Il Partito Democratico, intanto, assicura: «non solo non è scollato dall’amministrazione di Antonio Luciani, ma è leale con tutta la maggioranza, come si è evinto dal voto compatto sul bilancio di previsione e che anche il voto sulla variante puntuale al PRG –seppur nel rispetto delle singole posizioni- ha garantito la tenuta della maggioranza».

«Abbiamo analizzato e discusso in maniera costruttiva senza mai  mettere in discussione la linea amministrativa del sindaco Antonio Luciani», sottolinea il capogruppo Mario Gallo.
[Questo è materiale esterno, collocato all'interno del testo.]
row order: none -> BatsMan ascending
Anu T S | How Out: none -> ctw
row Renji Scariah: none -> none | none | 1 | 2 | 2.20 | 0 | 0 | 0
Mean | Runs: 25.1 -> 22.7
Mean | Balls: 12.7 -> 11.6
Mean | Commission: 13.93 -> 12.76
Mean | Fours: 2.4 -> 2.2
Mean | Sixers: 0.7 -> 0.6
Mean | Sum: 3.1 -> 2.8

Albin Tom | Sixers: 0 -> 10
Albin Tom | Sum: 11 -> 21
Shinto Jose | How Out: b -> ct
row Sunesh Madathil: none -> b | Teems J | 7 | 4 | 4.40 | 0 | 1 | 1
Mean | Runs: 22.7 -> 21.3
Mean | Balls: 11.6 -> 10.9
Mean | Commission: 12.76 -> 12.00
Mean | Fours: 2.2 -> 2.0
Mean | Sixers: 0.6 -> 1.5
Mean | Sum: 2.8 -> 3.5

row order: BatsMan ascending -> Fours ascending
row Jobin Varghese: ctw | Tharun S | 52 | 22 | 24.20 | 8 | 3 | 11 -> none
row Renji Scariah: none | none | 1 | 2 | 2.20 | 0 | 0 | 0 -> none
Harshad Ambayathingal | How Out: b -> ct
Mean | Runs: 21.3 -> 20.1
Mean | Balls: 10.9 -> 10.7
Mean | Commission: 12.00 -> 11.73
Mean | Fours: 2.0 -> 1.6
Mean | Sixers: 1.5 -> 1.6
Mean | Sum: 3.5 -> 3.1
Viene ribadito anche il pensiero del vicesindaco Francesca  Buttari:«chi crede di mettere in discussione il PD su una singola questione, e prova a suscitare dubbi sulla lealtà dei suoi uomini e delle suo donne, lo fa in modo strumentale e lontano dalla realtà».


LA TASSA DI SOGGIORNO

Nel burrascoso ultimo consiglio durato oltre 6 ore è stata approvata anche la tassa di soggiorno per i turisti che arriveranno dal 2019. Delibera fortemente voluta dal sindaco Luciani che ha motivato la scelta con i tanti lavori fatti a Francavilla che in qualche modo rendono più attrattiva la cittadina, attaccando il M5s che è qui contrario e ricordando che è una tassa che non pagano i francavillesi.

La tassa è a carico dei turisti che soggiornano negli alberghi locali. Si vedrà se il piccolo balzello potrà avere effetti sul turismo.